The ministry had been working with the Ministry of Agriculture on implementing a four-pillar approach to dealing with the problem of the scarcity of water. The first pillar is the treatment of ground water used for agriculture, especially wheat. The second pillar is the improvement of irrigation systems, which involves farmers changing their methods for more modern techniques as has been implemented in some areas of Upper Egypt.
The third pillar is developing water resources through the desalinisation of water from the Red Sea and the Mediterranean Sea. The fourth pillar is raising awareness among the general public of correct water use. This has been done through the ministry's campaigns, TV advertisements, workshops for journalists, interviews, radio competitions and door-to-door awareness campaigns. It also has a Facebook page called Hafez aleyha telaqiha (preserve it and you will find it) that advises people on how to save water.
According to the minister, by 2037 a single person's share of renewable water in Egypt is likely to decrease by 35 per cent. If this occurs, Egypt will witness water scarcity, and the increase in the country's agricultural area from 5.8 million feddans in 1980 to about 8.7 million feddans in 2015 also spells the need for more water. Water use in industry has increased from 2.2 billion cubic metres in 2000 to 5.4 billion cubic metres in 2015.
In 2007, the ministry partnered with the European Union to ensure better water services for Egyptian citizens and to take measures to save water. It has been working on 16 projects in 12 governorates with a fund of approximately one billion euros. Approximately 11.5 million people have benefited.
In April 2018, the ministries of agriculture and irrigation sent a draft law to parliament amending Law 53/1966. The new law says that the minister of agriculture, after consulting with the minister of irrigation, has the right to ban farmers from planting certain crops (such as rice, bananas and sugar cane) in certain areas. The minister also has the right to determine the areas for planting certain crops, all with a view to using water more efficiently.

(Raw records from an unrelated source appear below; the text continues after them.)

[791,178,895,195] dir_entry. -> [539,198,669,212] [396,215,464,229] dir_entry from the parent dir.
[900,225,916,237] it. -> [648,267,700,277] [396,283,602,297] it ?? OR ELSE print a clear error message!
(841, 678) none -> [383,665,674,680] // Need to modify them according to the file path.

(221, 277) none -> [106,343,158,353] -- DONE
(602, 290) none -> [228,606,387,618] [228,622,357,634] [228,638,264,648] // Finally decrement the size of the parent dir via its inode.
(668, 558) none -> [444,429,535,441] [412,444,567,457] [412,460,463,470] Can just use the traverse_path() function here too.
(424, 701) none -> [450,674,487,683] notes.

Governmental farms and farms in which experiments are conducted are exempted from this article. A farmer who breaks the law could be sentenced to a period of six months in jail and fined up to LE20,000 per feddan of land as well as having to pay to have the illegal crops removed.
Head of planning at the Ministry of Water Resources and Irrigation Eman Sayed said the ministry has other projects to reuse waste water. “The amount of reused water is 53 per cent of the overall amount of waste water at the moment, and we plan to increase this over the next four years through our current projects,” she said.
“Most of the reused water projects are in the Nile Delta, where agricultural wastewater is being reused. The biggest project is the Al-Salam Canal,” she added, saying that the ministry has banned 54 types of crops and given alternatives that use less water. “We also have a project in Fayoum in which crops are watered via spray irrigation,” she said.
“We need more people to live in empty desert areas, and this will only happen through projects using water. We are conducting studies to predict the effects of climate change on the Delta, the Nile and our water supply in general,” Saber commented, adding that to ensure there is enough water to go round agriculture water must be used more sparingly. “One feddan of rice can use the same amount of water as 500 feddans of other crops. And it is for this reason that the new agriculture law is being discussed in parliament,” she said.
“I think that people's consumption of water will only be reduced when people themselves decide to do so as a result of their conscience,” Suleiman concluded. “It cannot happen just as a result of a government campaign.”